Closed ant76050391 closed 2 years ago
I adjusted the setDnsMonitoringInterval to -1, but I didn't see any noticeable outliers in the failover tests, so I decided to keep it. However, since this is the first application today, we will report after watching to see if the same error occurs in the future.
I have changed the options as follows, but it is still happening :
ttl (removed) negativeTtl (removed) setDnsMonitoringInterval = -1
The current state has decreased in number of occurrences, but has not disappeared.
I adjusted the setDnsMonitoringInterval to -1, but I didn't see any noticeable outliers in the failover tests
All should work fine if cluster nodes info returns IPs only.

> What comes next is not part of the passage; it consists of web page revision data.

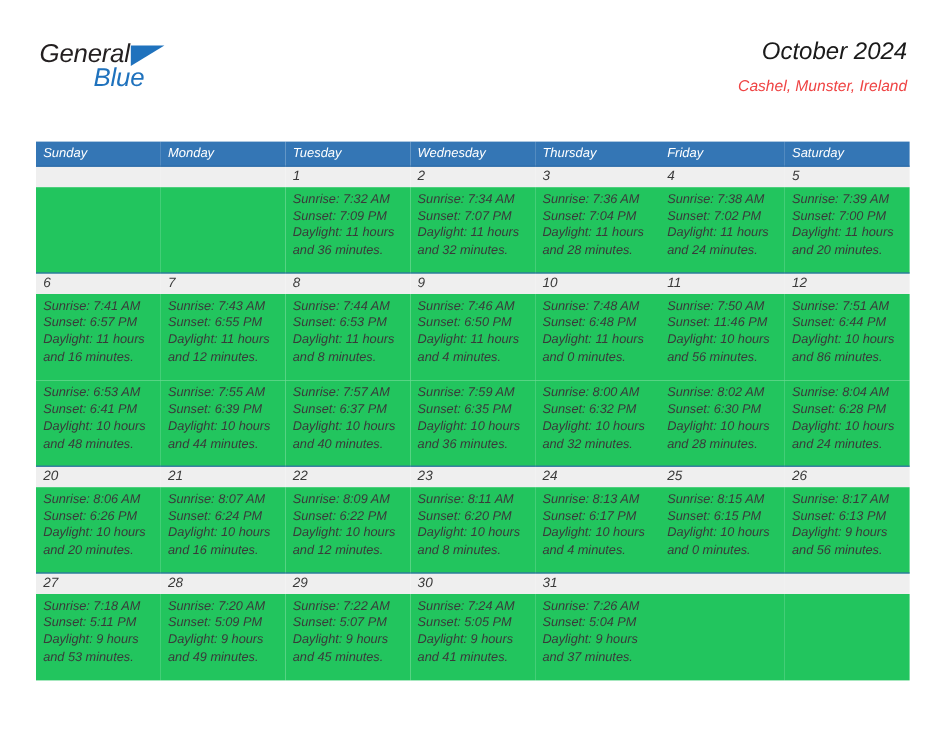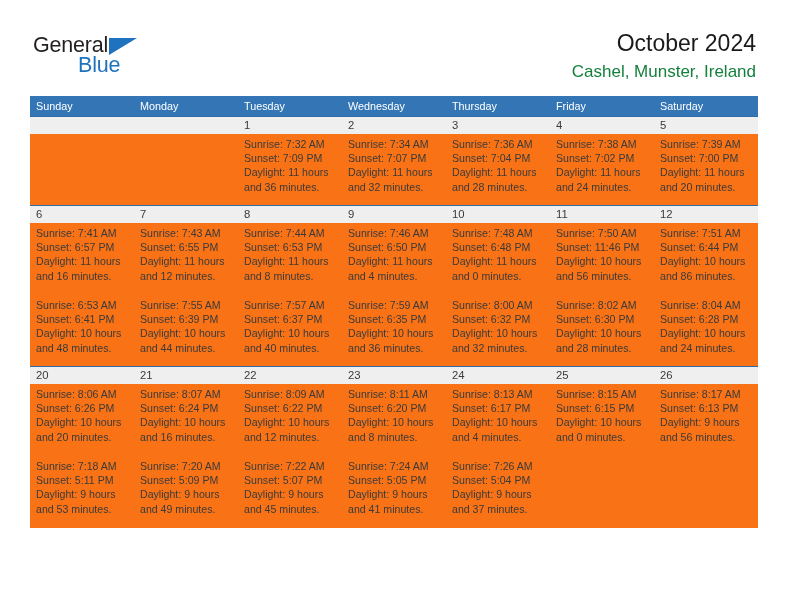--- a/index.html
+++ b/index.html
@@ -12,20 +12,21 @@
     background: #ffffff;
     font-family: "Liberation Sans", sans-serif;
     color: #222222;
     overflow: hidden;
   }
   .page {
     position: relative;
     width: 792px;
     height: 612px;
     box-sizing: border-box;
+    font-style: italic;
   }
 
   
   .header {
     position: absolute;
     left: 0;
     top: 0;
     width: 792px;
     height: 100px;
   }
@@ -65,38 +66,38 @@
     border-top: 0 solid transparent;
   }
 
   .title-block {
     position: absolute;
     right: 36px;
     top: 28px;
     text-align: right;
   }
   .cal-title {
-    font-size: 23px;
+    font-size: 20px;
     color: #1a1a1a;
     line-height: 31px;
     white-space: nowrap;
   }
   .cal-subtitle {
-    font-size: 17px;
-    color: #15803d;
+    font-size: 13px;
+    color: #ef4444;
     line-height: 20px;
     margin-top: 3px;
     white-space: nowrap;
   }
 
   
   .calendar {
     position: absolute;
     left: 30px;
-    top: 96px;
+    top: 118px;
     width: 728px;
     border-collapse: collapse;
     table-layout: fixed;
   }
   .calendar th,
   .calendar td {
     padding: 0;
     margin: 0;
     vertical-align: top;
   }
@@ -115,21 +116,21 @@
     background: #efefef;
     border-top: 1.4px solid #2e6da8;
     height: 17px;
     font-size: 11.3px;
     color: #3a3a3a;
     padding-left: 6px;
     line-height: 16px;
     box-sizing: border-box;
   }
   .week-bodyrow td {
-    background: #f97316;
+    background: #22c55e;
     height: 72px;
     padding: 3px 6px 0 6px;
     box-sizing: border-box;
   }
   .evline {
     font-size: 10.6px;
     line-height: 14.4px;
     color: #3a3a3a;
     white-space: nowrap;
   }
@@ -356,20 +357,29 @@
             <div class="evline">Daylight: 10 hours</div>
             <div class="evline">and 0 minutes.</div>
           </td>
           <td>
             <div class="evline">Sunrise: 8:17 AM</div>
             <div class="evline">Sunset: 6:13 PM</div>
             <div class="evline">Daylight: 9 hours</div>
             <div class="evline">and 56 minutes.</div>
           </td>
         </tr>
+        <tr class="week-numrow">
+          <td>27</td>
+          <td>28</td>
+          <td>29</td>
+          <td>30</td>
+          <td>31</td>
+          <td class="empty-cell"></td>
+          <td class="empty-cell"></td>
+        </tr>
         <tr class="week-bodyrow">
           <td>
             <div class="evline">Sunrise: 7:18 AM</div>
             <div class="evline">Sunset: 5:11 PM</div>
             <div class="evline">Daylight: 9 hours</div>
             <div class="evline">and 53 minutes.</div>
           </td>
           <td>
             <div class="evline">Sunrise: 7:20 AM</div>
             <div class="evline">Sunset: 5:09 PM</div>

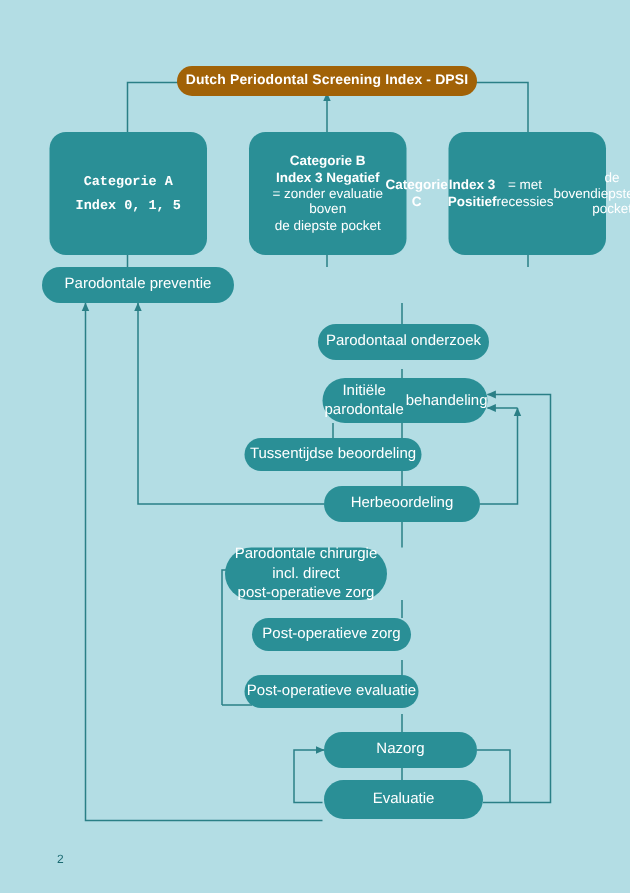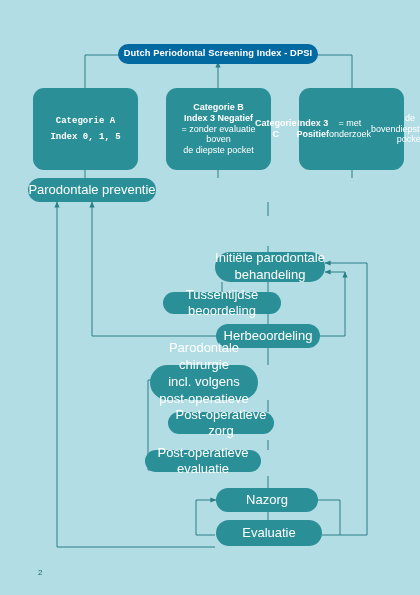--- a/index.html
+++ b/index.html
@@ -19,31 +19,31 @@
     color:#ffffff;
     display:flex;align-items:center;justify-content:center;
     text-align:center;
     box-sizing:border-box;
     line-height:1.22;
     z-index:3;
   }
   .pill{border-radius:999px;}
   .cat{border-radius:11px;}
   .header-pill{
-    background:#0369a1;
+    background:#a16207;
     border-radius:999px;
     font-weight:bold;
     font-size:9.3px;
     letter-spacing:.1px;
     z-index:4;
   }
   .cat{font-size:9px;}
   .cat .ln{display:block;}
   .cat .b{font-weight:bold;}
-  .flow{font-size:13px;}
+  .flow{font-size:10px;}
   .flow.two{line-height:1.3;}
   #pageno{
     position:absolute;left:38px;top:568px;
     font-size:8px;color:#1b6a72;z-index:5;
   }
 </style>
 </head>
 <body>
 
 <div id="stage">
@@ -107,56 +107,59 @@
     <span class="ln b">Categorie B</span>
     <span class="ln b">Index 3 Negatief</span>
     <span class="ln">= zonder evaluatie</span>
     <span class="ln">boven</span>
     <span class="ln">de diepste pocket</span>
   </div>
 
   <div class="node cat" style="left:299px;top:88px;width:105px;height:82px;flex-direction:row;">
     <span class="ln b">Categorie C</span>
     <span class="ln b">Index 3 Positief</span>
-    <span class="ln">= met onderzoek</span>
+    <span class="ln">= met recessies</span>
     <span class="ln">boven</span>
     <span class="ln">de diepste pocket</span>
     <span class="ln b">Index 4</span>
   </div>
 
   <div class="node pill flow" style="left:28px;top:178px;width:128px;height:24px;">
     <span>Parodontale preventie</span>
   </div>
 
 
+  <div class="node pill flow" style="left:212px;top:216px;width:114px;height:24px;">
+    <span>Parodontaal onderzoek</span>
+  </div>
 
-  <div class="node pill flow two" style="left:215px;top:252px;width:110px;height:30px;flex-direction:column;">
+  <div class="node pill flow two" style="left:215px;top:252px;width:110px;height:30px;flex-direction:row;">
     <span>Initiële parodontale</span>
     <span>behandeling</span>
   </div>
 
   <div class="node pill flow" style="left:163px;top:292px;width:118px;height:22px;">
     <span>Tussentijdse beoordeling</span>
   </div>
 
   <div class="node pill flow" style="left:216px;top:324px;width:104px;height:24px;">
     <span>Herbeoordeling</span>
   </div>
 
   <div class="node pill flow two" style="left:150px;top:365px;width:108px;height:35px;flex-direction:column;">
     <span>Parodontale chirurgie</span>
-    <span>incl. volgens</span>
+    <span>incl. direct</span>
     <span>post-operatieve zorg</span>
   </div>
 
   <div class="node pill flow" style="left:168px;top:412px;width:106px;height:22px;">
     <span>Post-operatieve zorg</span>
   </div>
 
-  <div class="node pill flow" style="left:145px;top:450px;width:116px;height:22px;">
+  <div class="node pill flow" style="left:163px;top:450px;width:116px;height:22px;">
     <span>Post-operatieve evaluatie</span>
   </div>
 
   <div class="node pill flow" style="left:216px;top:488px;width:102px;height:24px;">
     <span>Nazorg</span>
   </div>
 
   <div class="node pill flow" style="left:216px;top:520px;width:106px;height:26px;">
     <span>Evaluatie</span>
   </div>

Caused by: io.netty.resolver.dns.DnsNameResolverTimeoutException: [/10.0.0.2:53] query via UDP timed out after 2000 milliseconds
There is an issue with DNS. Did you check it?
@mrniko First of all, thanks for the reply. As a result of inquiring about DNS to the AWS side system engineer, I was told that there was no problem. Is there anything I need to check more?
I'll try a few more steps and share the results.
Can't say I've fixed it yet, but I installed it on ec2 following the instructions in the link below. https://aws.amazon.com/en/premiumsupport/knowledge-center/dns-resolution-failures-ec2-linux/
It hasn't happened since, and I'll clean up the DEBUG entries and add to the report soon, but so far it seems to be requesting DNS queries that exceed AWS limits.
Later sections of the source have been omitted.